If you want a nice tele but a light one (the 70-200mm 2.8 II is really heavy), I'd recommend the 70-200 f4 IS.

Cheers,
Nick


----------



## JR (Jan 30, 2012)

For travelling, have you considered a totally different approach and maybe get a G1X? I know it is more of a P&S solution versus a DSLR solution but if you are restricted on weight, it might be worth a look.

Jacques


----------



## Z (Jan 30, 2012)

piglet said:


> I´ve been looking at the Canon Zoom EF 70-200 mm 2.8 IS II USM online and it looks really good, but from what I read it´s plain out silly to combine it with the camera I have? Do I also need a new body?


As someone who has combined a 70-200 f/2.8 IS II with a 450D, I can confirm that it feels a bit silly! But that's mainly due to the odd weight/size balance - you'll still get superb results with your photos from this lens with the 450D.

I think it might be worth quickly brushing over _why_ you got such bad results when shooting rhythmic gymnastics with that lens/camera combo, if you aren't already aware. Firstly, I'll assume that most of your shots were a) out of focus and b) blurred due to motion.
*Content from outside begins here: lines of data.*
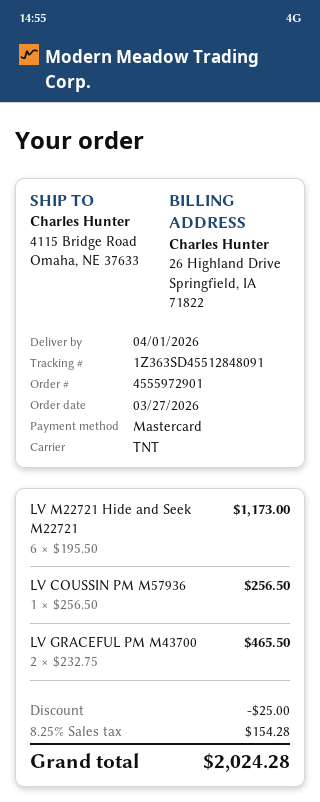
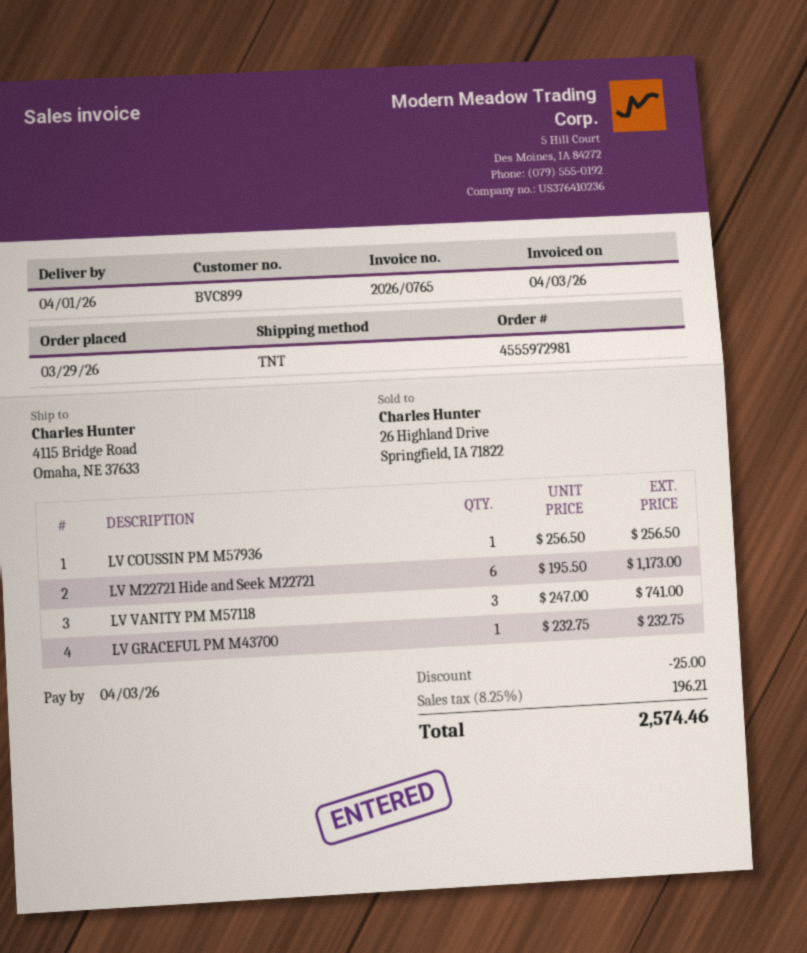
order number: 4555972901 -> 4555972981
order date: 2026-03-27 -> 2026-03-29
LV GRACEFUL PM M43700: 2 x 232.75 = 465.50 -> 1 x 232.75 = 232.75
LV VANITY PM M57118: none -> 3 x 247.00 = 741.00
tax: 8.25% = 154.28 -> 8.25% = 196.21
total: 2024.28 -> 2574.46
I'll deal with the limitations of the camera and the lens (for this application) seperately:

*Camera*
[list type=decimal]
[*]The 450D has poor AI Servo focus - this means it struggles to keep the lens focused on moving subjects
[*]Slow burst rate (as mentioned by scrappydog); if you're firing off 3 frames per second you're less likely to get the shot than if you're firing 8
[*]1600 maximum ISO - if you're trying to push your ISO higher to get a fast enough shutter speed to freeze action, you'll hit the cap at a rather meager (and noisy) ISO 1600
[/list]

*Lens* - assuming 70-200 is the right focal length; this is really your call
[list type=decimal]
[*]f/4.5-5.6 means that at 70mm, the maximum aperture is f/4.5 and at 200mm the maximum aperture is f/5.6 - neither of these are normally considered fast enough for sports, i.e. they don't let enough light in. I consider f/2.8 to be a minimum for sports, and for some indoor sports even this is not enough. A wider aperture also helps to blur the background and give separation to your subject.
[*]... okay maybe that's the only one. Image Stabilization doesn't really help for sports because you're already using shutter speeds that should be fast enough to freeze motion (upwards of 1/500sec, preferably 1/1000sec). One thing it is useful for is panning.
[/list]

Flash can also be really helpful for freezing motion, although it's generally not preferred because it's distracting and it prevents you from using high burst rates. Here's an example of a gymnastics photo I took with flash:






(Canon 7D + 17-55 f/2.8 IS)

Anyhow... to get back to your original question, which wasn't really about sports shooting - The 450D is a perfectly acceptable camera for travel as long as you aren't expecting to run into any scenarios demanding high burst rates, AI Servo focus tracking or high ISO. I really like the 450D + 50mm 1.4 (1.8 if you're on a budget) as a compact travel kit that fits my style of photography.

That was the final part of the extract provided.